**TASK INSTRUCTIONS**
Reproduce the records below exactly as given.

**DATA RECORDS**

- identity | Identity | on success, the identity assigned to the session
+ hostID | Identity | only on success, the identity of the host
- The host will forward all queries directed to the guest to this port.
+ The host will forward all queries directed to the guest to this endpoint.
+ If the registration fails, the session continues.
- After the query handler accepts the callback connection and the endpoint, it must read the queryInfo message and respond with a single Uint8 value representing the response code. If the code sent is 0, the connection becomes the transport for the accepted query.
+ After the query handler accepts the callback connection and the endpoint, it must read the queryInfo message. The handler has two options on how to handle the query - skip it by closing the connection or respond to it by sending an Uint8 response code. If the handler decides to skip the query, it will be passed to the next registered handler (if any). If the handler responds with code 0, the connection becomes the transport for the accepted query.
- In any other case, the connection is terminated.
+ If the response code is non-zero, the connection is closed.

**OUTPUT FOR THIS TASK**
- identity | Identity | on success, the identity assigned to the session
+ hostID | Identity | only on success, the identity of the host
- The host will forward all queries directed to the guest to this port.
+ The host will forward all queries directed to the guest to this endpoint.
+ If the registration fails, the session continues.
- After the query handler accepts the callback connection and the endpoint, it must read the queryInfo message and respond with a single Uint8 value representing the response code. If the code sent is 0, the connection becomes the transport for the accepted query.
+ After the query handler accepts the callback connection and the endpoint, it must read the queryInfo message. The handler has two options on how to handle the query - skip it by closing the connection or respond to it by sending an Uint8 response code. If the handler decides to skip the query, it will be passed to the next registered handler (if any). If the handler responds with code 0, the connection becomes the transport for the accepted query.
- In any other case, the connection is terminated.
+ If the response code is non-zero, the connection is closed.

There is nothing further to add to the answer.